With his son Joshua who has partnered with Kevin Whitenect behind the Tier 1 K9 brand he is considered to be the worlds most authority on War Dog training and genetics.
Joshua and Kevin have very successfully created Tier 1 K9 to provide global services to both military and high profile civilian clients.
Having trained both family protection dogs and police dogs for explosive and narcotics detection.
They are also trainers of special units for law enforcement tactical and combat medical purposes throughout the globe.
The Baden K9 and Tier 1 K9 war dog program is highly secret and highly respected by those who now use it.
In fact they have denied one request to train because of a security risk they felt existed to their program.
Earl in 2012 two new books "The Blondi Conspiracy" which deals with both the spiritual aspect and the German secret K9 programs and "Advice From a Dogman" will be published.
Both books are said to be set to bring new horizons into the dog world as they are certain to preovoke discussion and debate.
After all Mike McConnery is a larger than life persona that stands out from mainstream dogdom.
For over 30 years Baden K9 has worked and trained those individuals who to this day remain invisible to the public eye.
Now on December 23 at 7 p.m we will get a glimpse into the intriguingly amazing worlds of Baden K9 and Tier 1 K9.
Then for those in Europe the BBC will be airing a program in January on both Baden K9 and Tier 1 K9 and we have heard through the grapevine the boys have been offered a series as well.
It seems excitement has finally returned to television....................what a relief that will be.


----------



## Thomas Barriano (Mar 27, 2006)

If they're making a Reality TV show, then I guess Baden must be the real deal?
Is there any truth to the rumor that at the end of the season Joshua will marry Kim Kardashian with Seal Team Six acting as the honor guard and the team K9 as the Ring Bearer?


----------



## Chris McDonald (May 29, 2008)

Ha, There not the ones making the show. They were contacted by Animal Planet and BBC at different times and two different shows were filmed. The Animal Planet show is The Breeder of the Pack and I don’t know what the BBC show is. Both these shows were “one of”. Its not an ongoing series as of now. Jealousy will eat you up Thomas. No show for you?


----------



## Lee H Sternberg (Jan 27, 2008)

Hey Chris, wanna have some real fun?

Who is Baden. I never heard of them!#-o:grin:


----------



## Chris McDonald (May 29, 2008)

Lee H Sternberg said:


> Hey Chris, wanna have some real fun?
> 
> Who is Baden. I never heard of them!#-o:grin:


](*,)](*,) 
Ha, It doesn’t matter to most but it really matters to a few. I think there big into sports? \\/


----------



## scott zimmerman (Dec 7, 2009)

Thomas Barriano said:


> If they're making a Reality TV show, then I guess Baden must be the real deal?
> Is there any truth to the rumor that at the end of the season Joshua will marry Kim Kardashian with Seal Team Six acting as the honor guard and the team K9 as the Ring Bearer?
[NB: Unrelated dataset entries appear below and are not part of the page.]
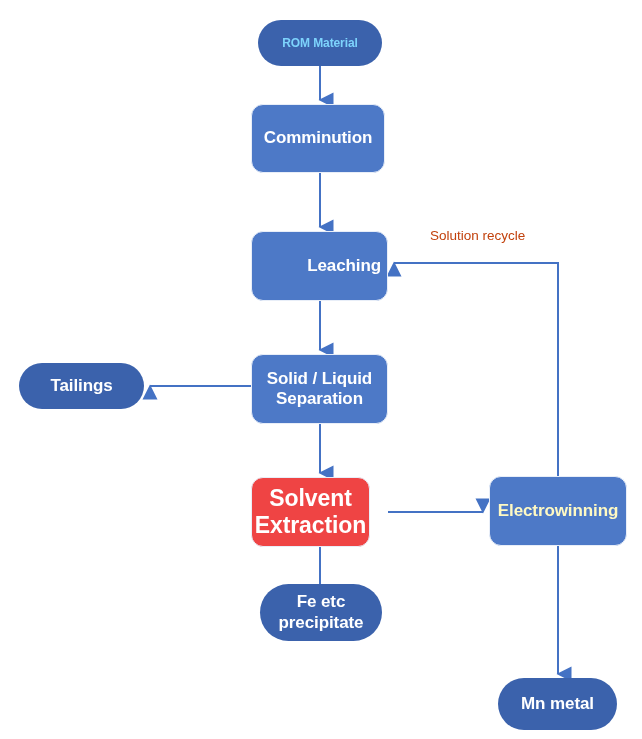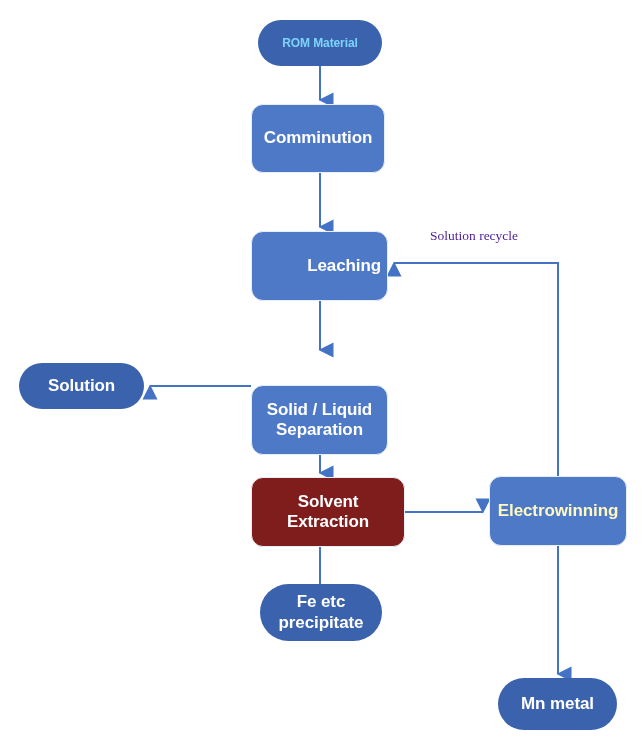"Solution recycle" div.edge-label { color: #4c1d95 -> #c2410c; font-family: Liberation Serif, serif -> none }
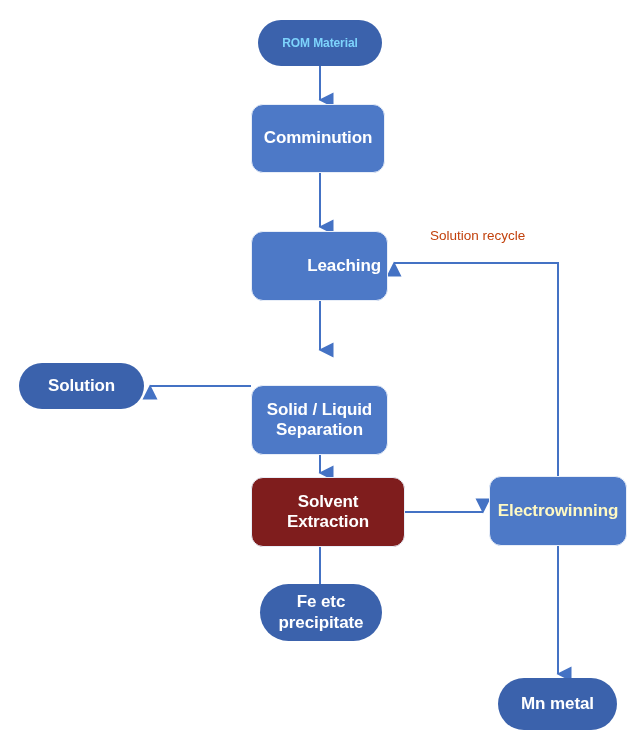"Solution" span.node-label { text: Solution -> Tailings }
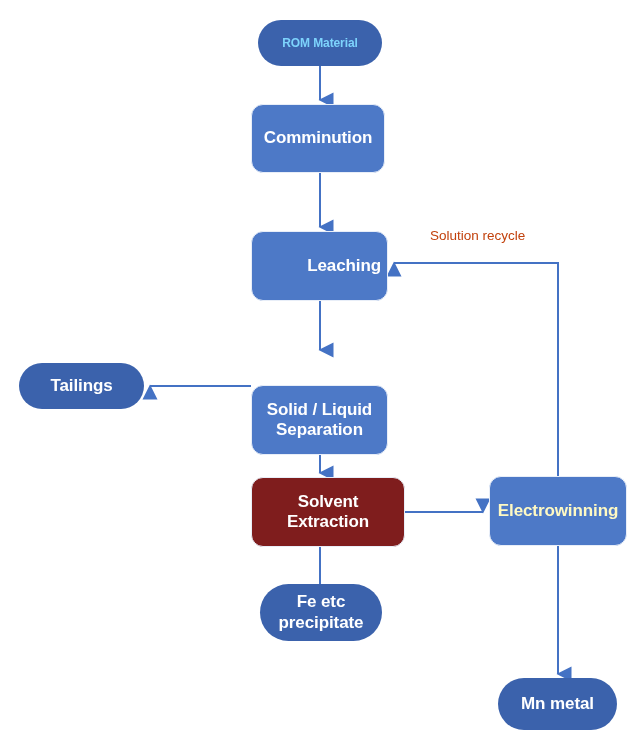"Solid / Liquid" div.node { margin-top: 31px -> none }
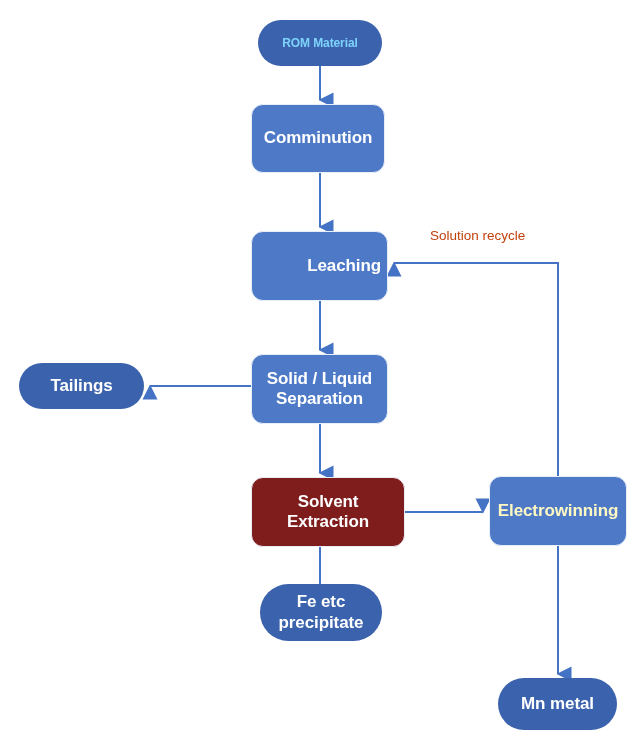"Solvent" div.node { background: #7f1d1d -> #ef4444; font-size: 17px -> 23px; width: 154px -> 119px }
That is too funny. I needed that today, Thomas!


----------



## Thomas Barriano (Mar 27, 2006)

Yeah, That's it Chris. I'm jealous of BAAAAAden K9 and the Dogman.


----------



## Tammy St. Louis (Feb 17, 2010)

I am watching it now, its on danny dinmont terriers?


----------



## will fernandez (May 17, 2006)

Video was interesting...I would watch it...never know what one might learn. Little over the top with the bin laden thing but no biggie


----------



## Chris McDonald (May 29, 2008)

My Canada bud is looking too….. looks like 7:30 eastern time, so it should be after the show you are watching… If not I don’t know what to say? But im telling you I was there! Looks like I will be doing the i-pad thing .. anyway anyone wants to watch at it-it should be interesting


----------



## Chris McDonald (May 29, 2008)

Next, a breed on the border of extinction gets a helping hand to extend their "leash" on life on "Dandie Dinmont Terriers" followed by a look at Baden K9, a highly-praised police and military breeder of "German Shepherds, Dutch Shepherds & Belgian Malinois" (Dec. 23).

http://animalplanet.ctvdigital.net/article.aspx?aid=37262


----------



## Tammy St. Louis (Feb 17, 2010)

its on at 7.30 now playing


----------



## Thomas Barriano (Mar 27, 2006)

Chris McDonald said:


> Next, a breed on the border of extinction gets a helping hand to extend their "leash" on life on "Dandie Dinmont Terriers" followed by a look at Baden K9, a highly-praised police and military breeder of "German Shepherds, Dutch Shepherds & Belgian Malinois" (Dec. 23).
> 
> http://animalplanet.ctvdigital.net/article.aspx?aid=37262


"highly-praised" by who?
I've know a few guys that have worked at Lackland. No one has heard of any Baden K9 dogs being accepted there?
There are a quite a few MWD and Police K9 handlers on the list.
Do any have a Baden bred or trained dog?


----------



## Chris McDonald (May 29, 2008)

Overall I thought the show was pretty good. 
A few issues with the flash bangs as expected but things did work themselves out as the training went on. Good job Jacob!


----------



## Chris McDonald (May 29, 2008)

Thomas Barriano said:


> "highly-praised" by who?
> I've know a few guys that have worked at Lackland. No one has heard of any Baden K9 dogs being accepted there?
> There are a quite a few MWD and Police K9 handlers on the list.
> Do any have a Baden bred or trained dog?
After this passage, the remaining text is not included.